At Zalando, the rewrite injects the feature-branch name between the team prefix and the DAG suffix:

source:  qu.test_dag
rewrite: qu.feature1.test_dag

(Source: sources/2022-06-09-zalando-accelerate-testing-in-apache-airflow-through-dag-versioning)

Why it's needed¶

In Airflow, a DAG id is globally unique per server. You cannot register two DAGs with id qu.test_dag on the same scheduler — the second load fails or overwrites the first. That's the blocker for having multiple pipeline environments on one shared server.

Rewriting the id at DAG.__init__ time makes the same source file produce a unique id in each environment, without touching the team's DAG code.

How Zalando does it¶

They fork Airflow's dag.py — the file that defines the DAG class. Inside __init__, the override:

Reads the file path of the Python file that initialised the DAG (e.g. /usr/local/airflow/dags/feature1.zip/qu/main/file.py).
Extracts the zip filename → feature1 (the feature-branch / environment name).
Rewrites dag_id to {team_name}.{feature_name}.{rest_of_dag_id}.
Appends feature_name as a DAG tag so the Airflow UI can filter by environment.
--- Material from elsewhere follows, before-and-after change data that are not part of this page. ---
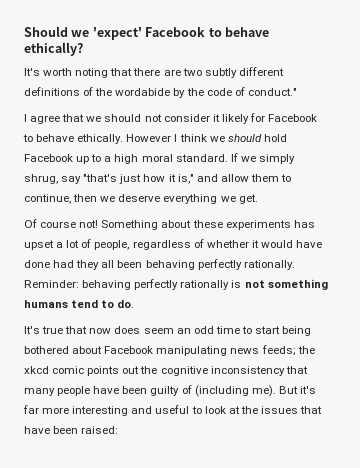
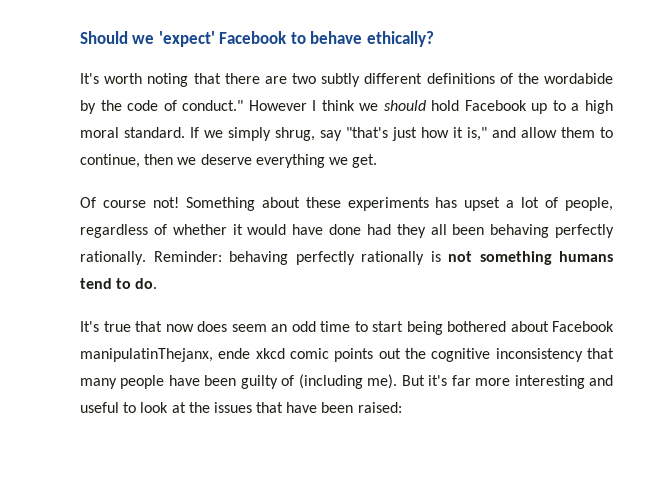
[24,113,318,124] [23,134,124,144] // I agree that we should not consider it likely for Facebook to behave ethically. -> (244, 105) none
[156,345,315,356] manipulating news feeds; the -> [80,348,251,362] manipulatinThejanx, ende

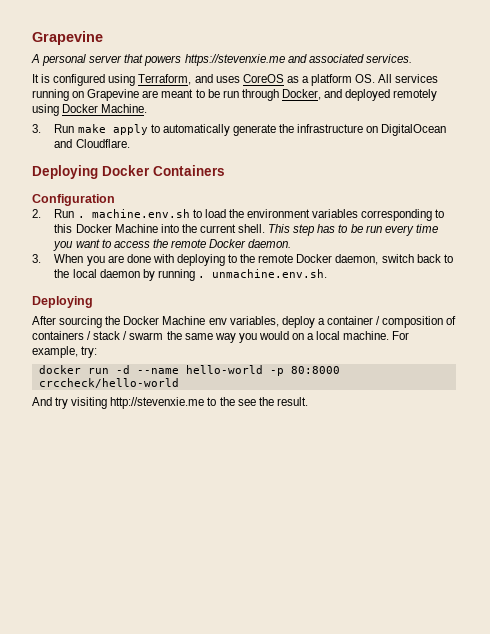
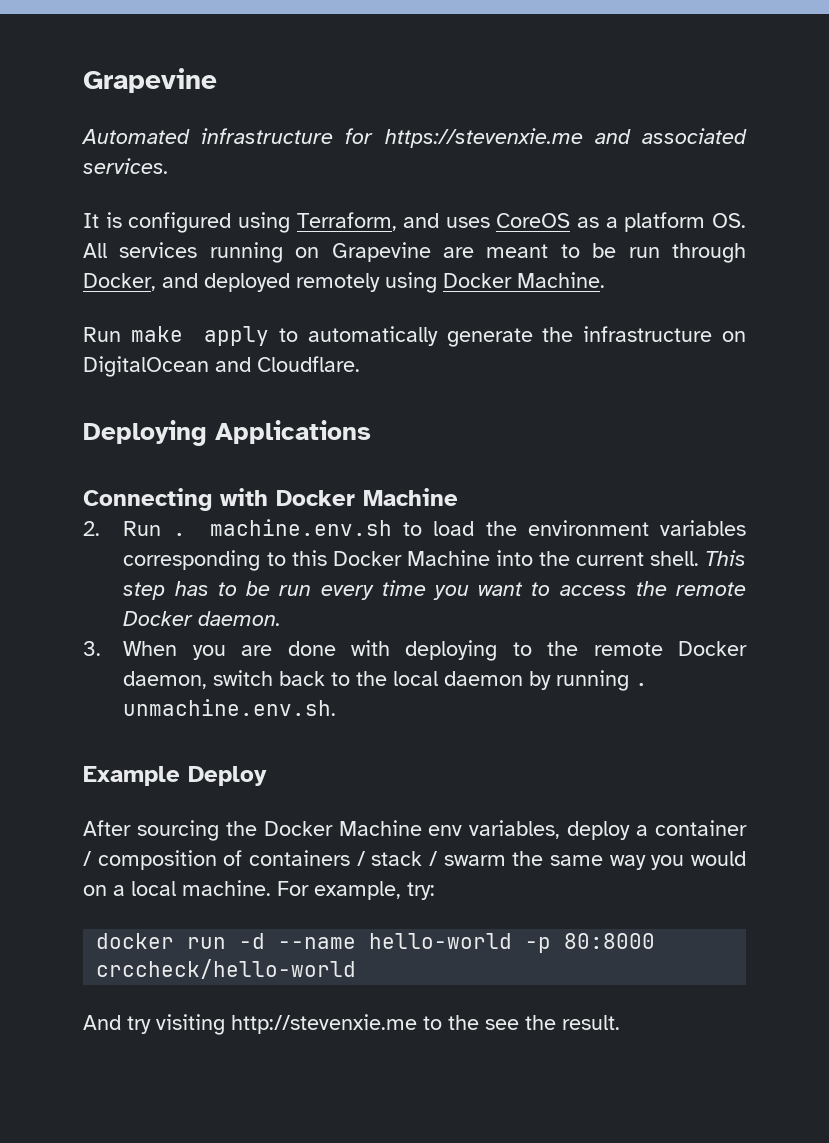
[31,54,182,66] A personal server that powers -> [81,128,374,144] Automated infrastructure for
[32,124,41,133] 3. -> (605, 280) none
[102,165,225,176] [32,194,115,206] Docker Containers // Configuration -> [215,420,371,444] [83,488,458,511] Applications // Connecting with Docker Machine
[32,296,93,308] Deploying -> [83,766,267,786] Example Deploy

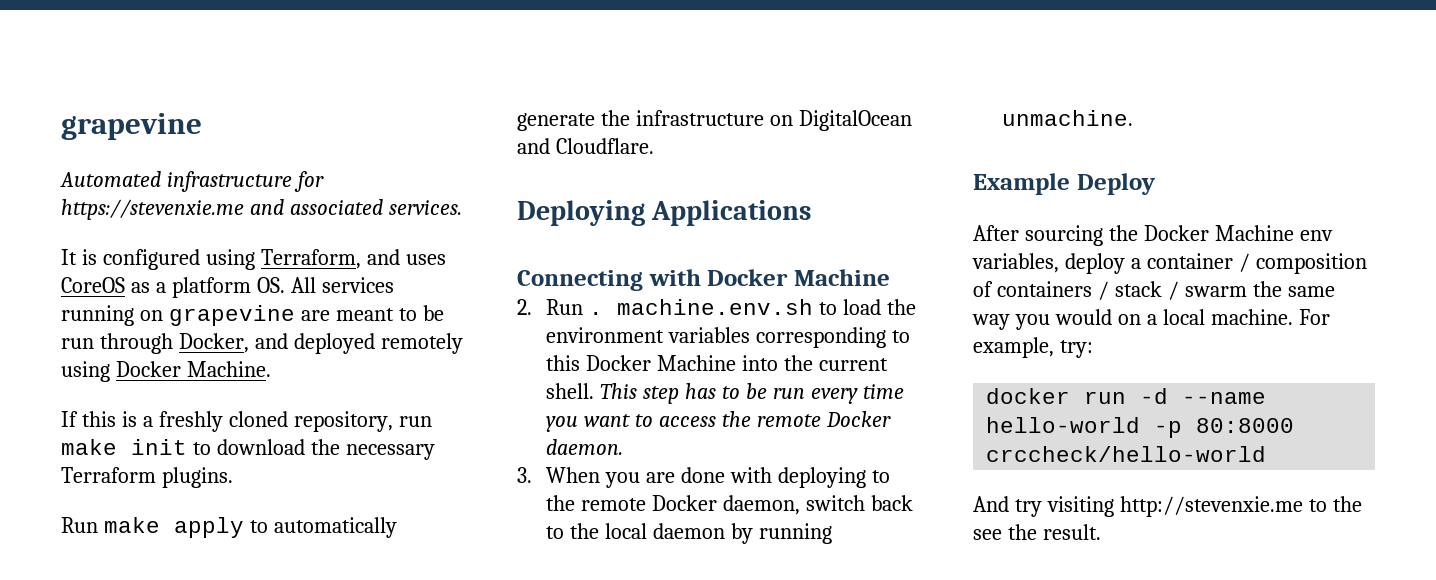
[83,68,217,93] Grapevine -> [61,113,202,140] grapevine
[331,242,431,262] Grapevine -> [168,305,295,326] grapevine
(605, 280) none -> [61,411,432,432] [61,439,435,460] [61,467,233,488] // If this is a freshly cloned repository, run make init to download the necessary Terraform plugins.
[635,683,649,686] [123,699,337,716] . unmachine.env.sh. -> [1002,110,1134,126] unmachine.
The zip package name is the environment name — this is why zip packaging and DAG id rewriting are co-designed at Zalando.

Brittleness¶

Assumes a team-prefixed DAG id schema ({team}.{rest}). Flat namespaces need a different rewrite rule.
Forking dag.py is a maintenance tax — every Airflow upgrade requires re-applying the patch.
Only works with zip-packaged deploys — the environment name is read from the zip filename.

Seen in¶

sources/2022-06-09-zalando-accelerate-testing-in-apache-airflow-through-dag-versioning — canonical instance; the fork is the core mechanism behind Zalando's per-PR pipeline-environment design.